The e-mail, to Hawks President Danny Ferry, details Levenson's belief that the Hawks' fan base was too heavily African-American. (Scroll down for full text of the e-mail.)

"I wrote an e-mail two years ago that was inappropriate and offensive," Levenson said in a Hawks news release Sunday morning. "I trivialized our fans by making clichéd assumptions about their interests (i.e., hip hop vs. country, white vs. black cheerleaders, etc.) and by stereotyping their perceptions of one another (i.e., that white fans might be afraid of our black fans). By focusing on race, I also sent the unintentional and hurtful message that our white fans are more valuable than our black fans."

Levenson was one of the strongest critics among owners of Donald Sterling, the Clippers owner who was recorded making racist comments and quickly banned for life from the league. Levenson is stepping down, effective immediately. Hawks CEO Steve Koonin, who joined the team in April after leading Turner Entertainment, will take over team operations.

The NBA will look for a buyer now. Former Microsoft CEO Steve Ballmer set a high bar in purchasing the Clippers for $2 billion from the Sterling family, but the Hawks likely won't draw that level of interest.
I'd encourage everyone to actually read the email before commenting. It's full of a lot of misinformation and expressed an unnecessarily myopic viewpoint on why the Hawks can't draw fans. Personally, while there was plenty of "racial" commentary in the email, I didn't necessarily find it "racist", and I certainly don't understand how it compares to the Donald Sterling situation.

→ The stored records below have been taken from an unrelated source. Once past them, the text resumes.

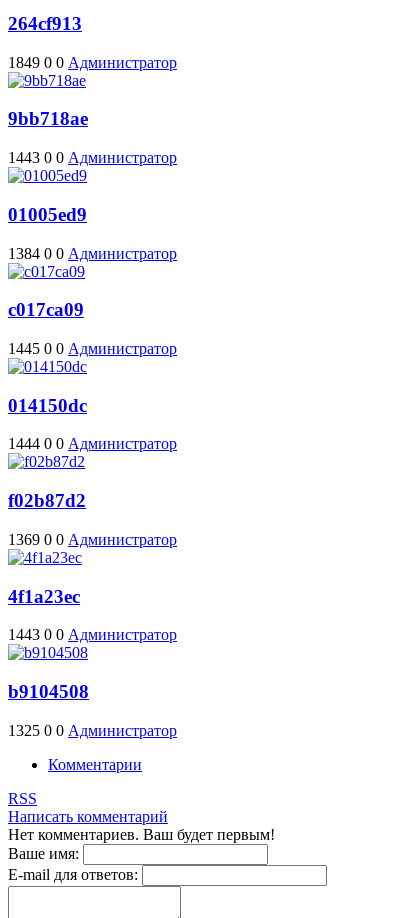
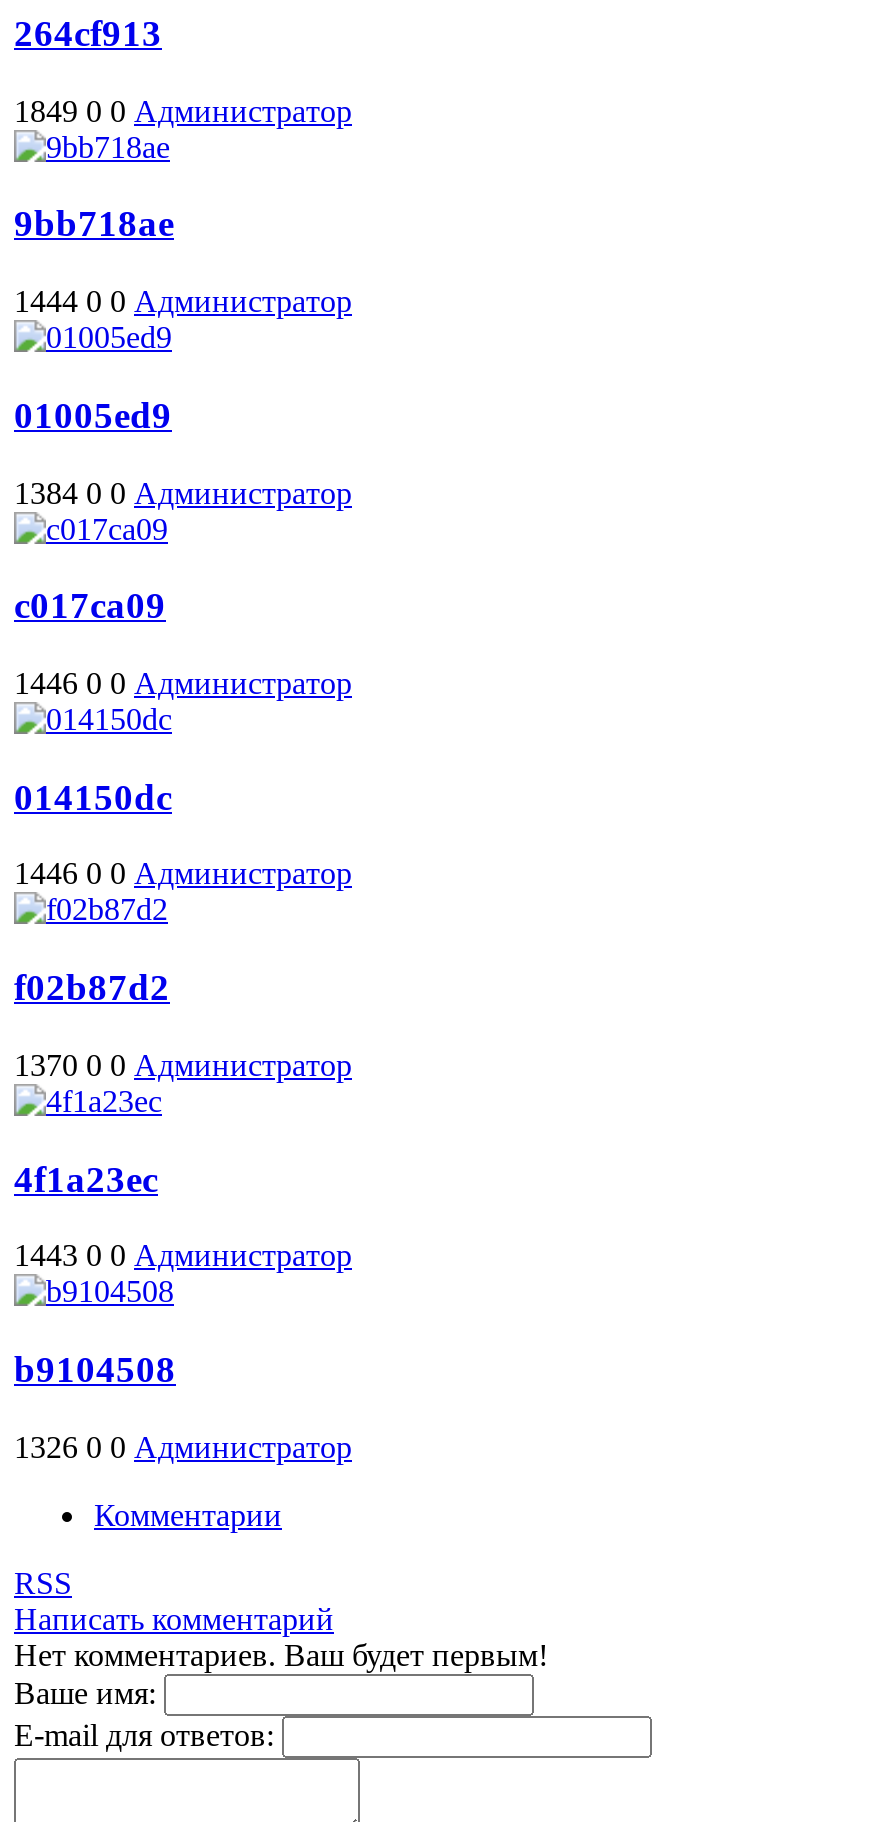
- 1443 0 0 Администратор

- 1445 0 0 Администратор
+ 1446 0 0 Администратор

+ 1446 0 0 Администратор

moved up: 1444 0 0 Администратор

- 1369 0 0 Администратор
+ 1370 0 0 Администратор

- 1325 0 0 Администратор
+ 1326 0 0 Администратор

Many of Levenson's comments, particularly the ones about black fans not cheering as hard, as observations I've made myself over the years of being a season ticket holder. Some of what he's saying (ie: the issues with the cheerleaders and black fans hanging at the bar) are silly. Others (black fathers not bringing their sons to the games) were spot-on from my personal experience.

Eerily absent: any comments about the actual product on the floor. Reality is, black or white, nobody wants to spend good money to see a boring .500 team. Nobody but me, of course. Go Wizards!

The oddest thing is the NBA's insistence that Levenson "self reported" and internal email from 2 years ago? Uhhh, sure, okay. Whatever.

Anyways, read the email and let me know what you think.

Question: Was this really an offense worthy of selling your portion of the team, or did Levenson just take the easy way out? How do you think this actually went down? What did you think about the email? Racist or just racial?